Cherries
Cherries belong to the same botanical family as plums, peaches, almonds and apricots; Turkey is the world's largest producer; in Japan cherry trees are prized for their blossom, but these varieties are sterile and do not produce fruit.
I remember baskets of Kentish cherries, ripe and red, or ‘whites’, which were actually pale and creamy with a rosy blush. These have the finest flavour of all cherries and there are still Kentish growers. Because English cherries are in short supply, however, I am grateful to other European countries and the US for sending us a plentiful stock throughout the summer.
They are expensive because cherries are laborious to hand pick, but because the season is relatively short I always make the most of it and seem to eat them practically every day. What we buy mostly are dessert cherries, but sour cherries, called morello, are brilliant for cooking – they have a wonderful, quite unique, concentrated cherry flavour.
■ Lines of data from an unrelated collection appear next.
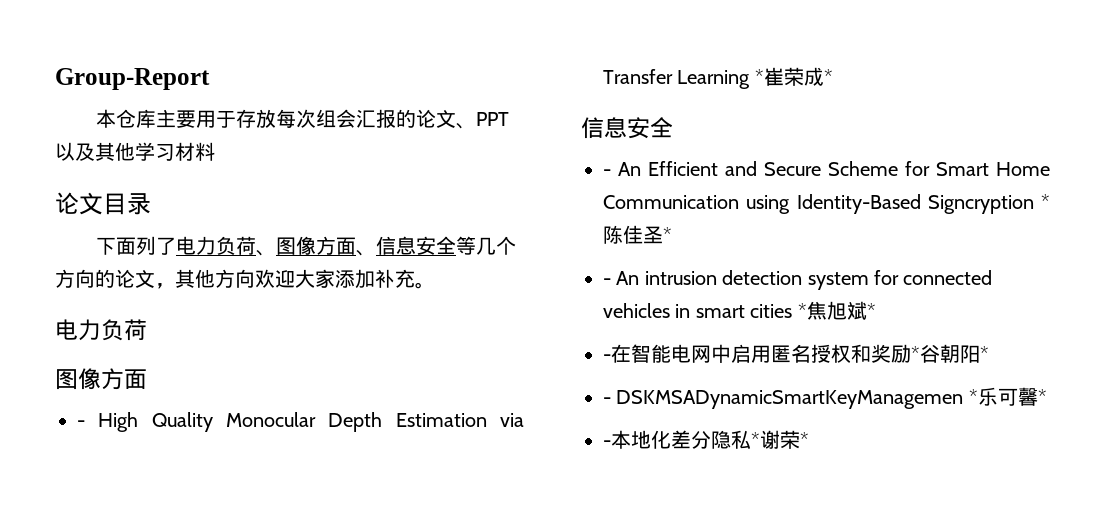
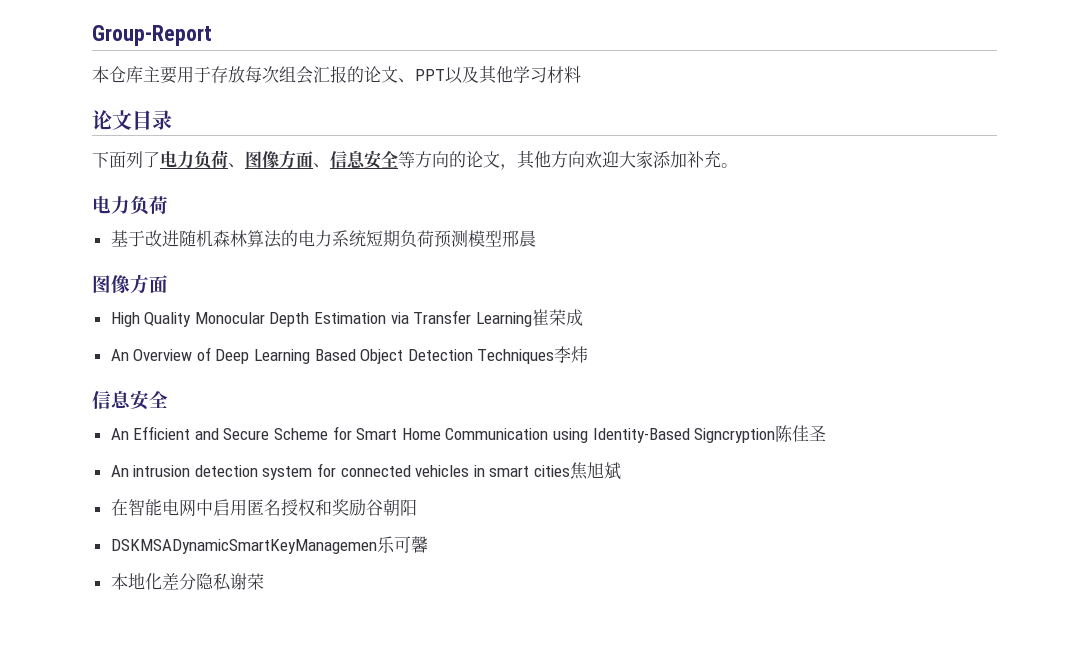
- 下面列了电力负荷、图像方面、信息安全等几个方向的论文，其他方向欢迎大家添加补充。
+ 下面列了电力负荷、图像方面、信息安全等方向的论文，其他方向欢迎大家添加补充。
+ 基于改进随机森林算法的电力系统短期负荷预测模型邢晨
- - High Quality Monocular Depth Estimation via Transfer Learning *崔荣成*
+ High Quality Monocular Depth Estimation via Transfer Learning崔荣成
+ An Overview of Deep Learning Based Object Detection Techniques李炜
- - An Efficient and Secure Scheme for Smart Home Communication using Identity-Based Signcryption *陈佳圣*
- - An intrusion detection system for connected vehicles in smart cities *焦旭斌*
- -在智能电网中启用匿名授权和奖励*谷朝阳*
- - DSKMSADynamicSmartKeyManagemen *乐可馨*
- -本地化差分隐私*谢荣*
+ An Efficient and Secure Scheme for Smart Home Communication using Identity-Based Signcryption陈佳圣
+ An intrusion detection system for connected vehicles in smart cities焦旭斌
+ 在智能电网中启用匿名授权和奖励谷朝阳
+ DSKMSADynamicSmartKeyManagemen乐可馨
+ 本地化差分隐私谢荣

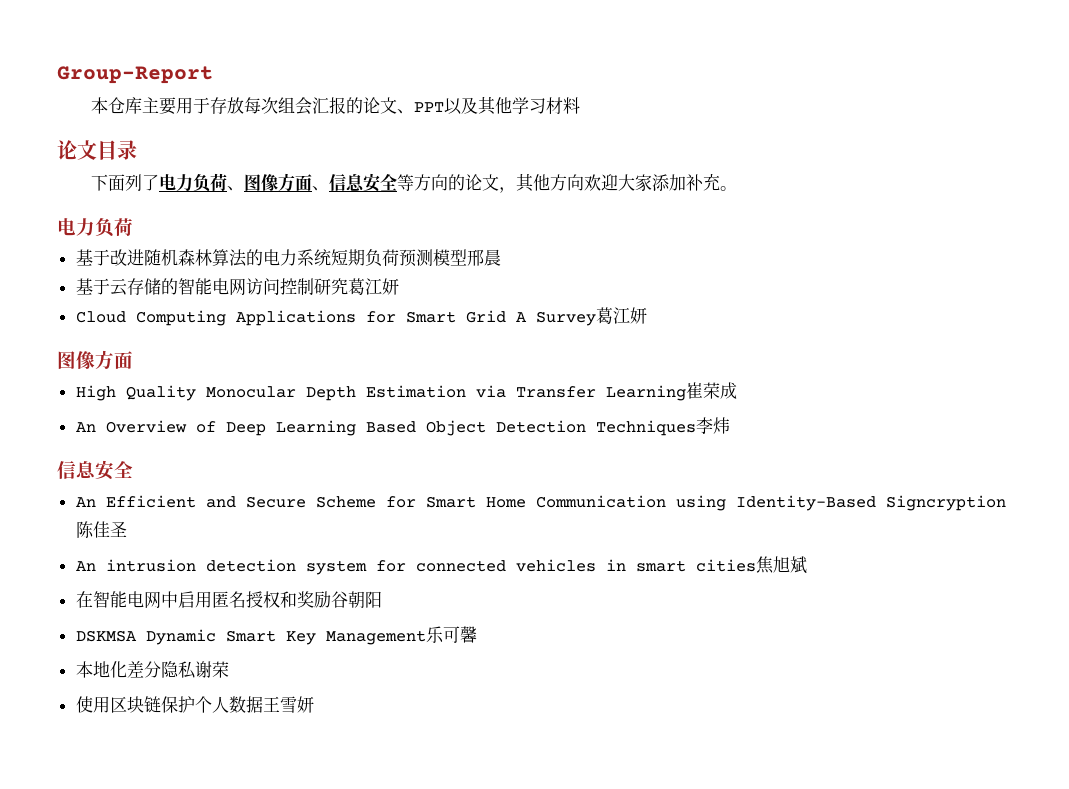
+ 基于云存储的智能电网访问控制研究葛江妍
+ Cloud Computing Applications for Smart Grid A Survey葛江妍
- DSKMSADynamicSmartKeyManagemen乐可馨
+ DSKMSA Dynamic Smart Key Management乐可馨
+ 使用区块链保护个人数据王雪妍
Because there’s a very short supply, we only seem to be able to buy the dried here, but bottled ones can be good and morello cherry jam is superb, both spread on bread and scones and in a sauce to serve with duck.
I have lately discovered that dessert cherries cooked with wine and wine vinegar also make a superb sauce for duck or gammon, so I would serve this in the summer, and then in the winter months make it with dried sour cherries.